9. September 24, 1936: Jim Henson
Jim Henson was the genius behind The Muppets, but he didn’t grow up with grand aspirations of puppeteering. As a high school senior in 1954, he landed a position with a local television station that wanted a show with puppets. Henson—then only an amateur puppet maker and operator—decided he could learn as he went along. The show only lasted for two episodes, but that was enough time for Henson to make some contacts and an impression. More television appearances soon followed.

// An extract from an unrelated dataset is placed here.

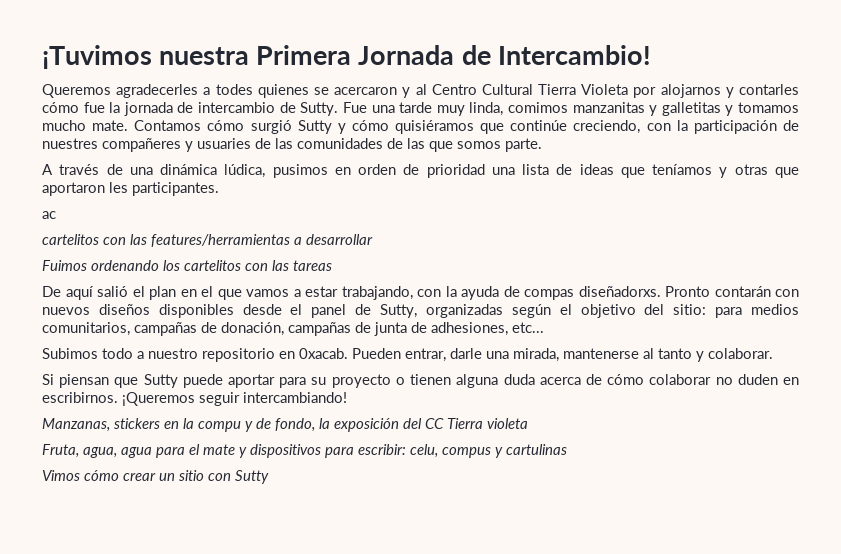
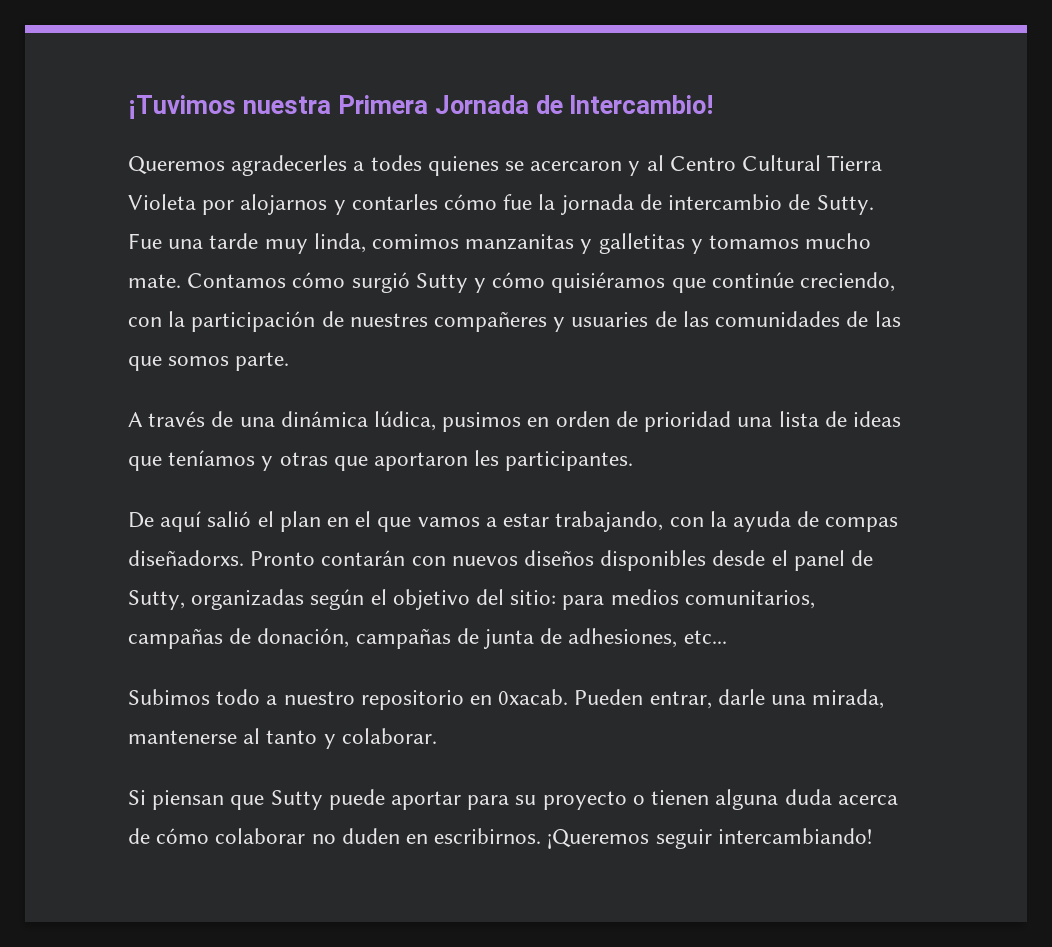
[42,211,56,219] [42,234,373,247] [42,260,332,271] // ac // cartelitos con las features/herramientas a desarrollar // Fuimos ordenando los cartelitos con las tareas -> (634, 461) none
[42,418,528,432] [42,444,567,458] [42,470,269,484] // Manzanas, stickers en la compu y de fondo, la exposición del CC Tierra violeta // Fruta, agua, agua para el mate y dispositivos para escribir: celu, compus y cartulinas // Vimos cómo crear un sitio con Sutty -> (872, 836) none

10. September 25, 1930: Shel Silverstein
Beloved children's author Shel Silverstein has quite the claim to fame in the music world, though few people know about it: He wrote the Johnny Cash hit "A Boy Named Sue." Silverstein first played the ditty for the country crooner at a party in 1969, and days later, Cash played it during the live recording of At San Quentin. Columbia Records then released the song, and it went to #2 on the pop charts, becoming Cash's biggest-selling single. Silverstein nabbed a Grammy for the tune and a year later, he appeared on The Johnny Cash Show to perform it with the Man in Black himself. In 1978, Silverstein followed up with a sequel called "The Father of a Boy Named Sue," which recounted the saga from dear old dad's perspective.
An earlier version of this story ran in 2016; it has been updated for 2021.